* [Exercise aim]
Using the entries below, copy out all lines where "String" is found.

* [Supplied records]
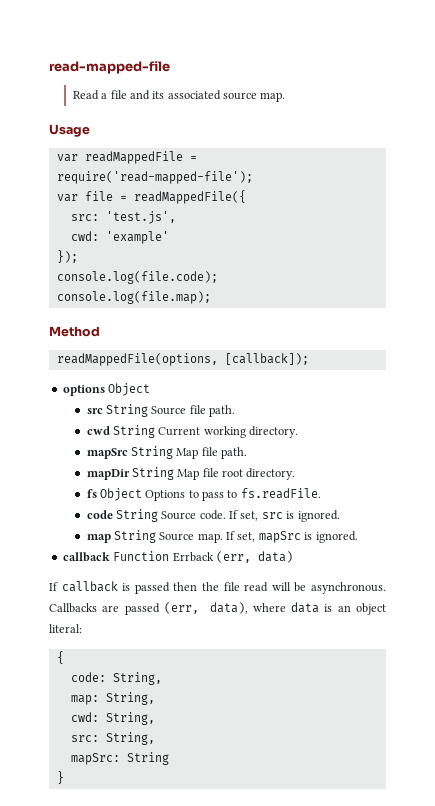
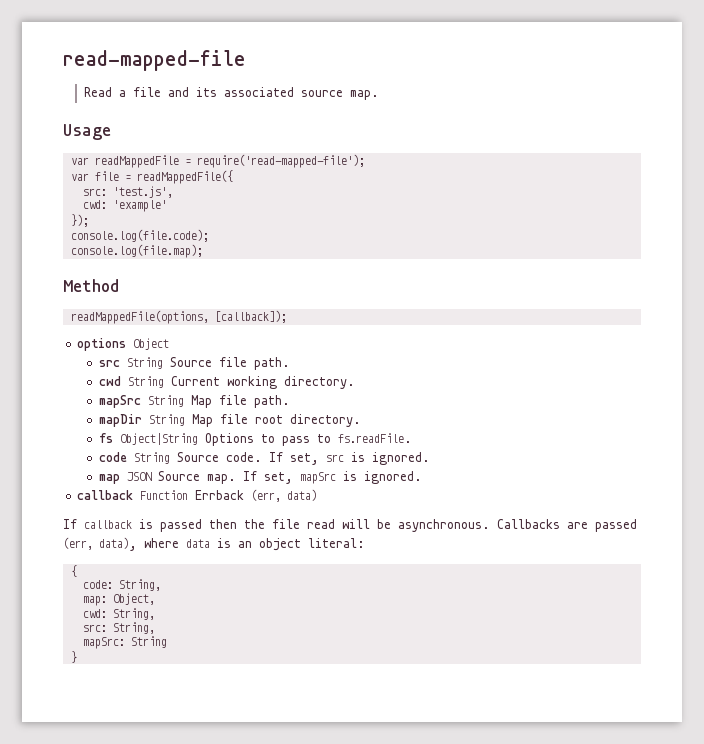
[99,488,142,501] Object -> [119,433,198,445] Object|String
[113,530,156,543] String -> [126,472,152,481] JSON
[105,692,155,705] String, -> [112,593,155,605] Object,

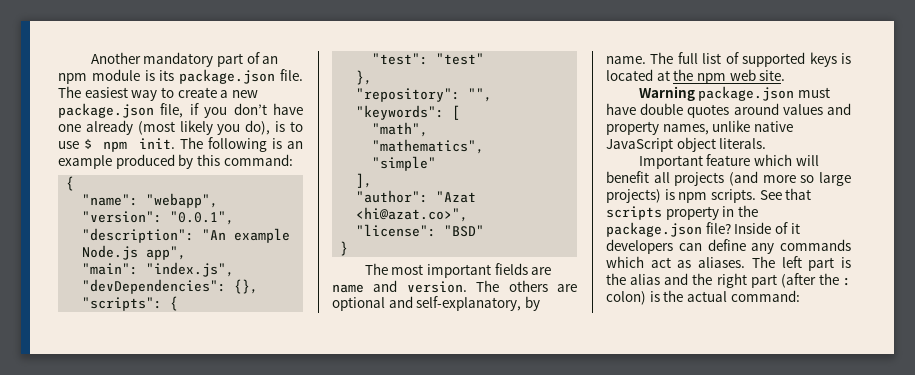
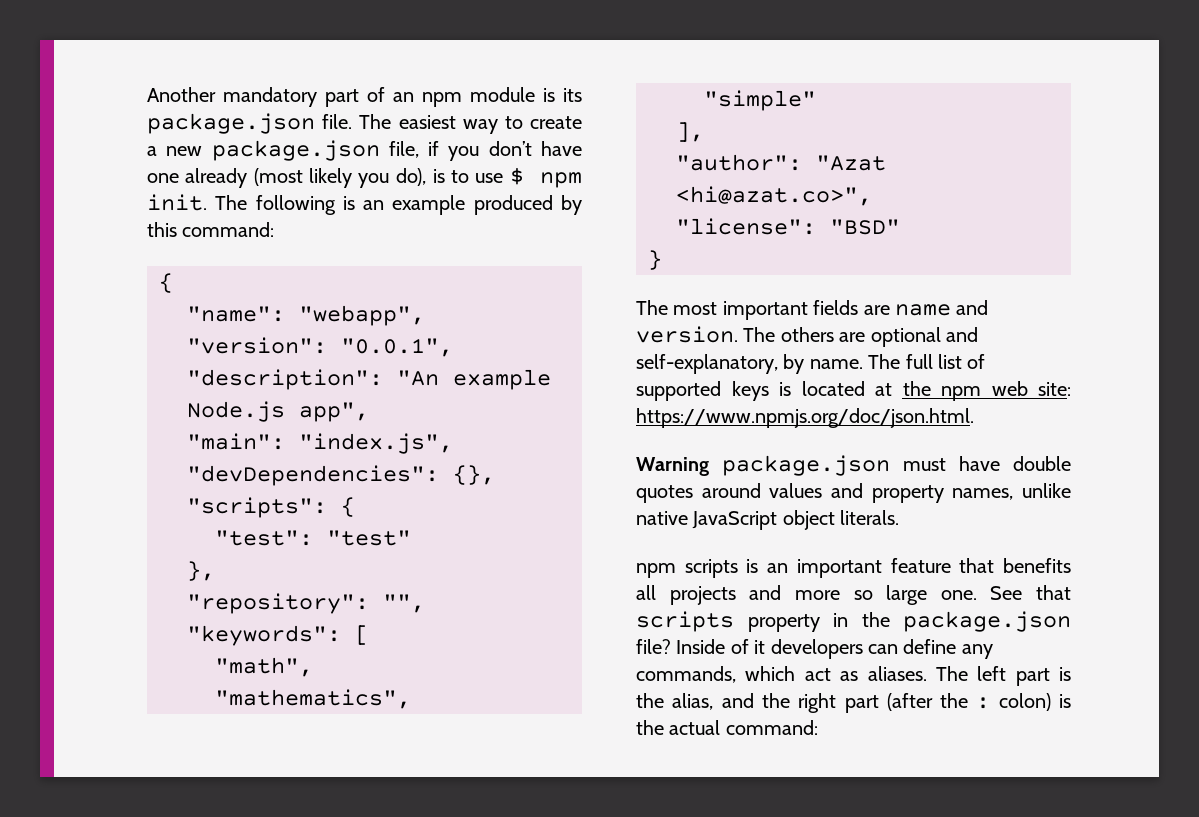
[759,70,786,81] site. -> [1038,382,1071,396] [636,408,974,428] site: https://www.npmjs.org/doc/json.html.
[638,154,819,169] [606,171,649,183] Important feature which will benefit -> [636,558,1071,578] npm scripts is an important feature that benefits
[729,171,758,186] (and -> [749,585,782,600] and
[606,189,756,203] projects) is npm scripts. -> [940,590,977,600] one.
[780,239,851,251] commands -> [636,666,736,683] commands,
[630,274,661,285] alias -> [672,693,714,710] alias,

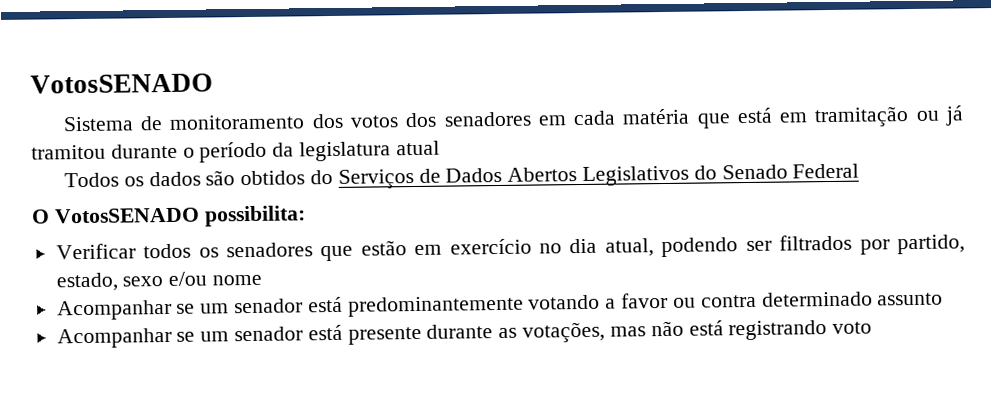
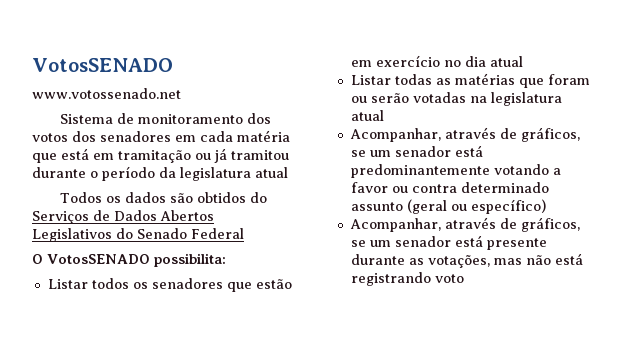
[30,73,213,94] VotosSENADO -> [32,58,173,72] [32,88,181,99] VotosSENADO // www.votossenado.net
[55,243,136,260] Verificar -> [47,279,88,289] Listar
[604,234,965,258] [55,271,263,292] [56,299,172,321] atual, podendo ser filtrados por partido, estado, sexo e/ou nome // Acompanhar -> [489,56,523,67] [350,73,590,88] [350,92,562,106] [350,110,384,121] [349,127,580,142] atual // Listar todas as matérias que foram ou serão votadas na legislatura atual // Acompanhar, através de gráficos,
[56,327,172,349] // Acompanhar -> [406,199,546,214] [349,217,580,232] (geral ou específico) // Acompanhar, através de gráficos,

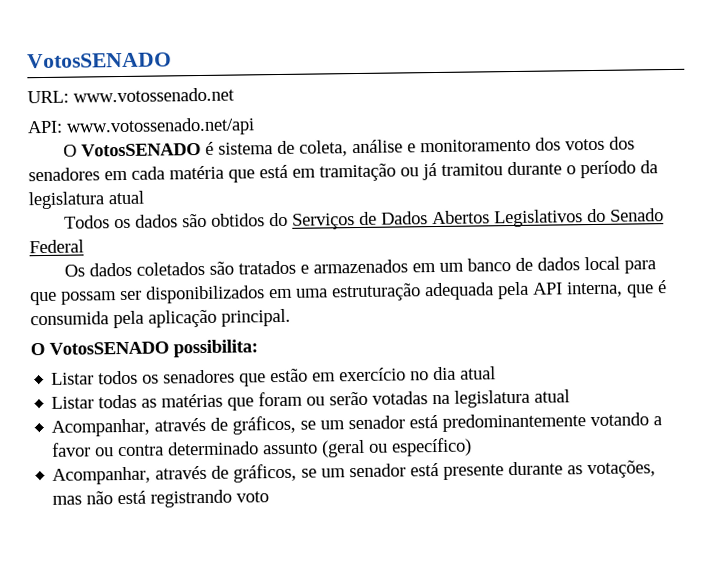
(173, 65) none -> [27,90,69,104] URL:
[60,113,135,124] Sistema de -> [27,117,255,137] [63,139,417,157] API: www.votossenado.net/api // O VotosSENADO é sistema de coleta, análise e
(244, 233) none -> [64,256,657,277] [30,280,667,306] [30,308,291,329] // Os dados coletados são tratados e armazenados em um banco de dados local para que possam ser disponibilizados em uma estruturação adequada pela API interna, que é consumida pela aplicação principal.

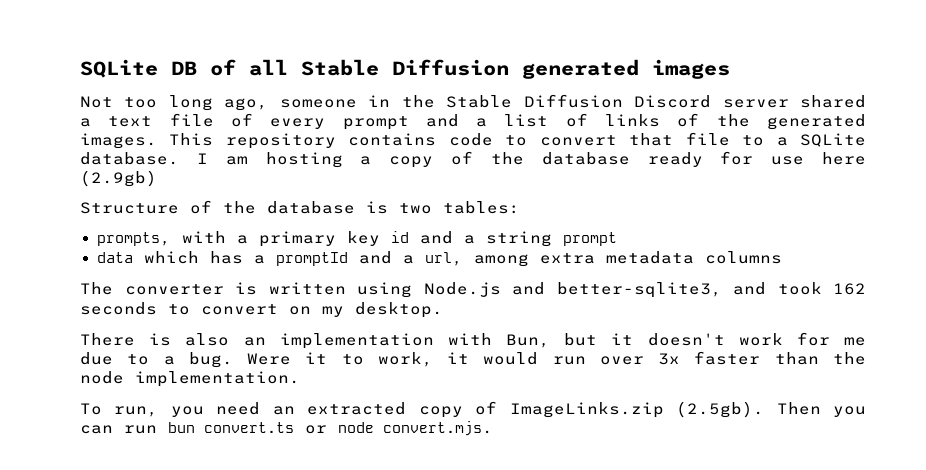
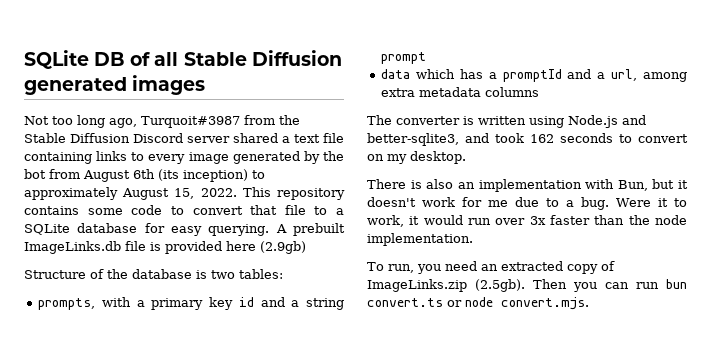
[279,95,391,108] someone in -> [141,115,275,128] Turquoit#3987 from
[230,113,866,130] [80,133,157,149] of every prompt and a list of links of the generated images. -> [24,151,344,164] [24,169,265,182] [24,187,237,200] containing links to every image generated by the bot from August 6th (its inception) to approximately August 15, 2022.
(437, 139) none -> [87,208,123,215] some
[80,151,805,168] database. I am hosting a copy of the database ready for use -> [77,223,346,236] [24,241,222,254] database for easy querying. A prebuilt ImageLinks.db file is provided

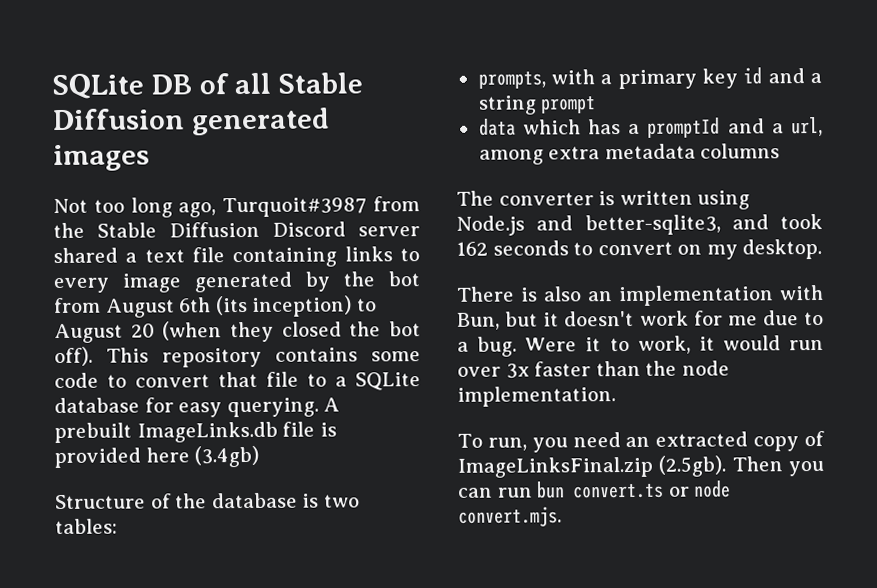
[24,187,237,200] approximately August 15, 2022. -> [54,321,421,344] [54,346,93,367] August 20 (when they closed the bot off).
[260,241,306,254] (2.9gb) -> [194,445,260,468] (3.4gb)
[367,279,467,292] ImageLinks.zip -> [457,456,653,478] ImageLinksFinal.zip

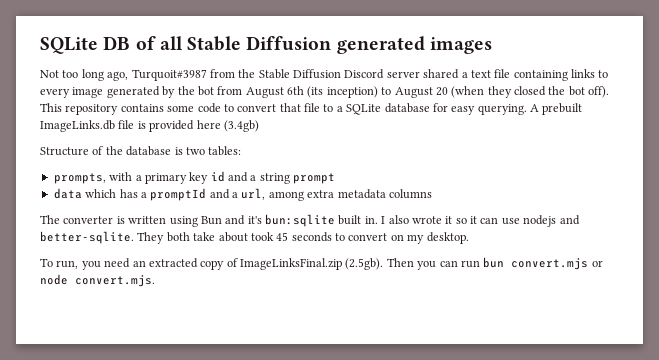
[456,213,823,236] [456,241,488,256] Node.js and better-sqlite3, and took 162 -> [200,214,580,227] [40,231,289,244] Bun and it's bun:sqlite built in. I also wrote it so it can use nodejs and better-sqlite. They both take about took 45
[456,284,824,307] [457,310,824,330] [457,335,824,357] [457,360,730,379] [457,386,616,407] // There is also an implementation with Bun, but it doesn't work for me due to a bug. Were it to work, it would run over 3x faster than the node implementation. -> (469, 238) none
[572,483,665,499] convert.ts -> [511,258,589,270] convert.mjs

* [Result]
[99,488,142,501] Object -> [119,433,198,445] Object|String
[113,530,156,543] String -> [126,472,152,481] JSON
[105,692,155,705] String, -> [112,593,155,605] Object,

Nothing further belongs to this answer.